§ SOURCE RECORDS:

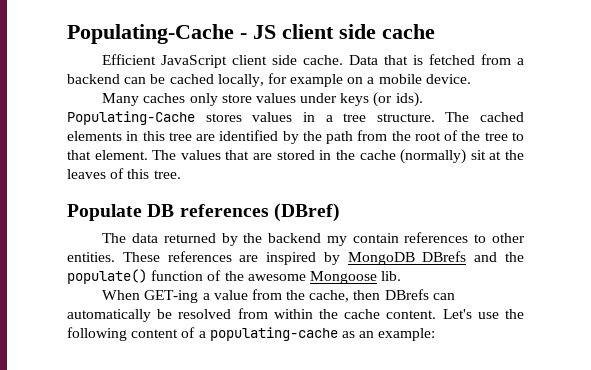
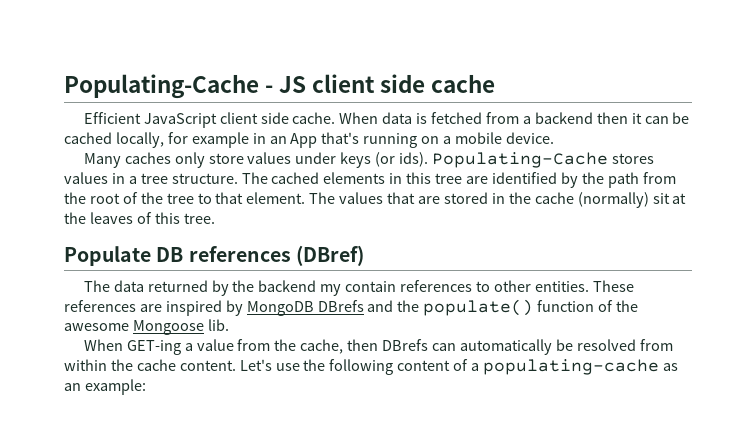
[349,55,409,65] Data that -> [339,112,413,124] When data
(120, 79) none -> [596,112,642,124] then it
(344, 80) none -> [252,132,418,148] in an App that's running

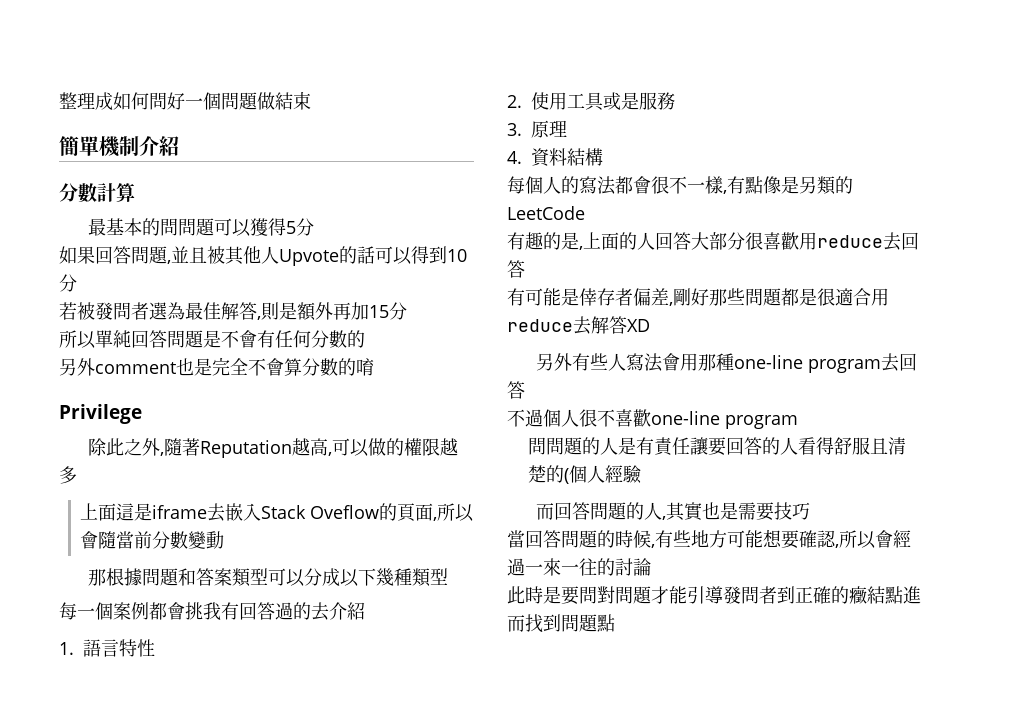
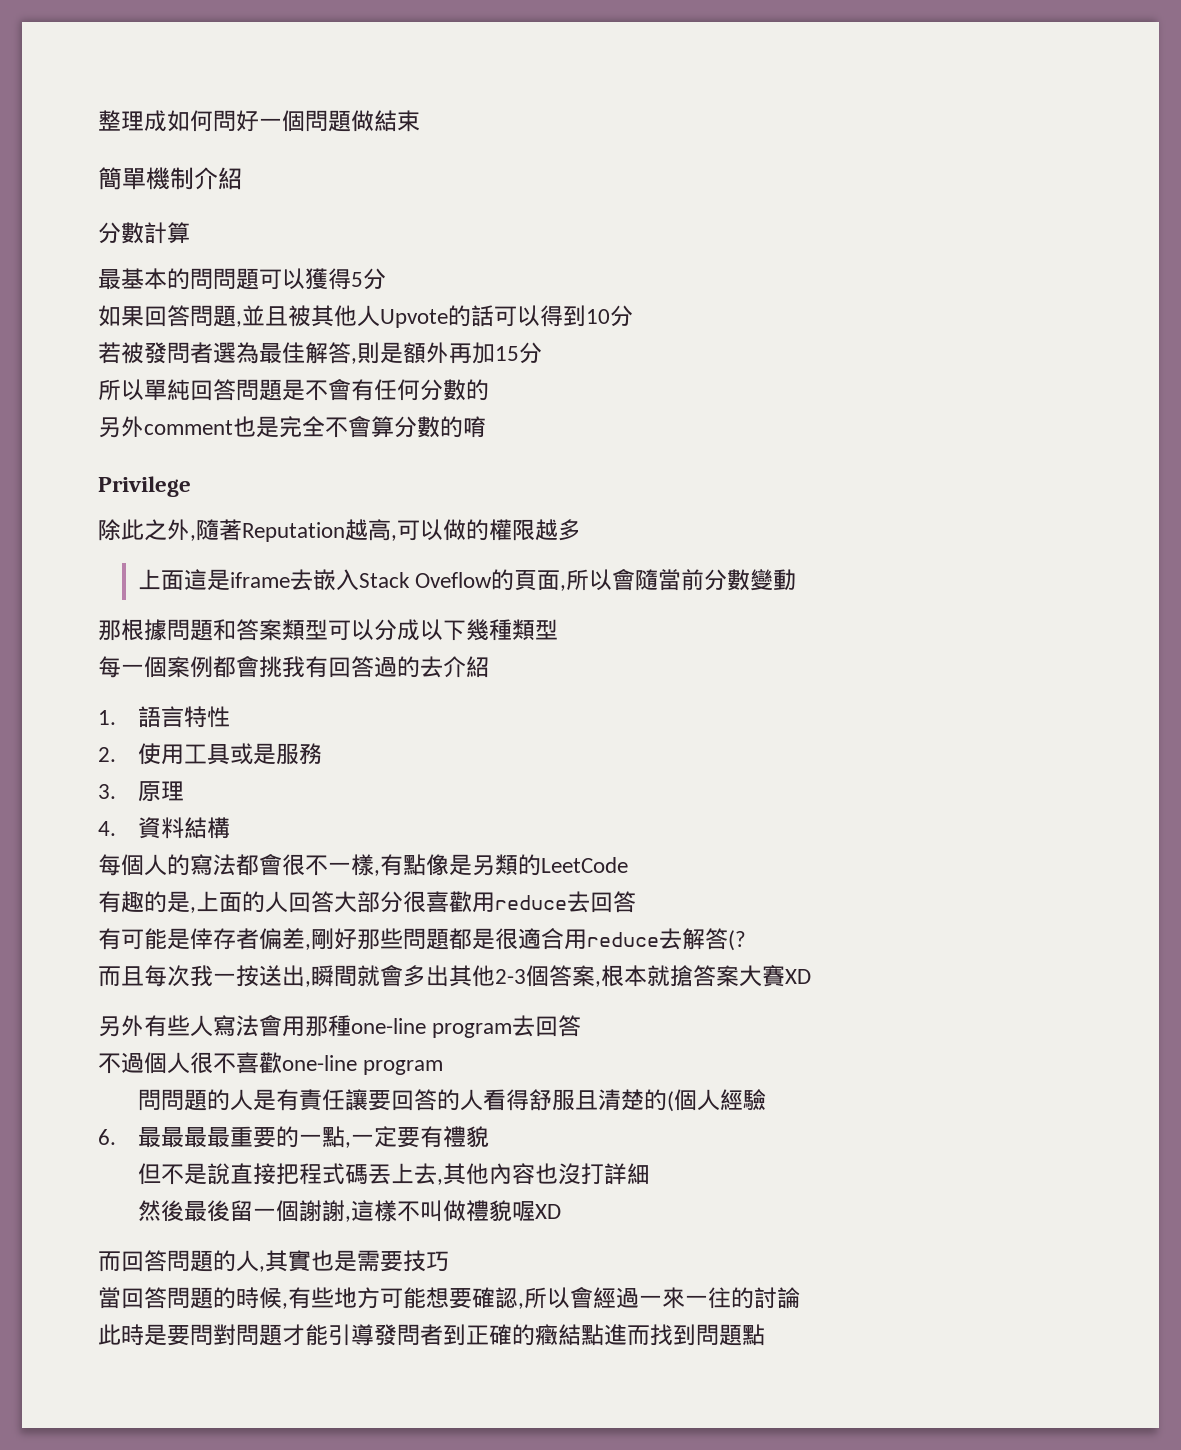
(627, 325) none -> [728,930,746,951] [98,964,785,987] (? // 而且每次我一按送出,瞬間就會多出其他2-3個答案,根本就搶答案大賽
(643, 474) none -> [98,1126,490,1148] [138,1163,651,1185] [138,1200,562,1222] // 6.最最最最重要的一點,一定要有禮貌 // 但不是說直接把程式碼丟上去,其他內容也沒打詳細 // 然後最後留一個謝謝,這樣不叫做禮貌喔XD

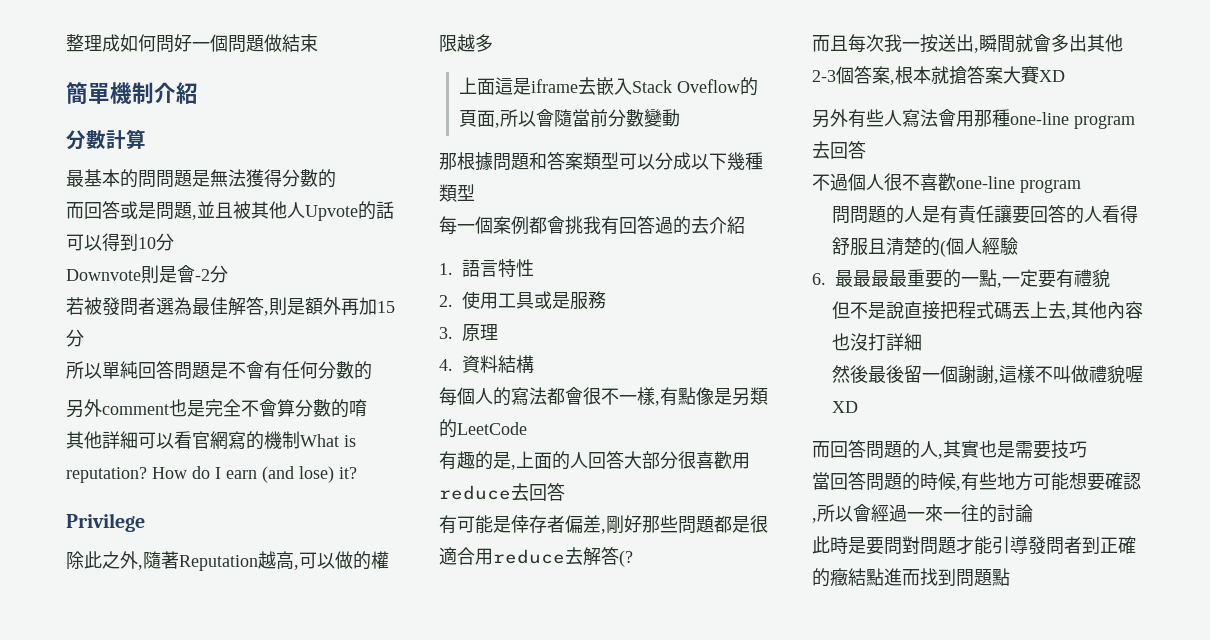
[259,268,386,290] [98,305,190,327] 可以獲得5分 // 如果回答 -> [192,169,336,188] [66,201,156,219] 是無法獲得分數的 // 而回答或是
(633, 316) none -> [66,265,228,284] // Downvote則是會-2分
(486, 427) none -> [66,431,356,450] [66,466,357,483] // 其他詳細可以看官網寫的機制What is reputation? How do I earn (and lose) it?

§ EXERCISE GOAL:
Output a precise copy of the entries, leaving the images out.

§ TASK RESULT:
[349,55,409,65] Data that -> [339,112,413,124] When data
(120, 79) none -> [596,112,642,124] then it
(344, 80) none -> [252,132,418,148] in an App that's running

(627, 325) none -> [728,930,746,951] [98,964,785,987] (? // 而且每次我一按送出,瞬間就會多出其他2-3個答案,根本就搶答案大賽
(643, 474) none -> [98,1126,490,1148] [138,1163,651,1185] [138,1200,562,1222] // 6.最最最最重要的一點,一定要有禮貌 // 但不是說直接把程式碼丟上去,其他內容也沒打詳細 // 然後最後留一個謝謝,這樣不叫做禮貌喔XD

[259,268,386,290] [98,305,190,327] 可以獲得5分 // 如果回答 -> [192,169,336,188] [66,201,156,219] 是無法獲得分數的 // 而回答或是
(633, 316) none -> [66,265,228,284] // Downvote則是會-2分
(486, 427) none -> [66,431,356,450] [66,466,357,483] // 其他詳細可以看官網寫的機制What is reputation? How do I earn (and lose) it?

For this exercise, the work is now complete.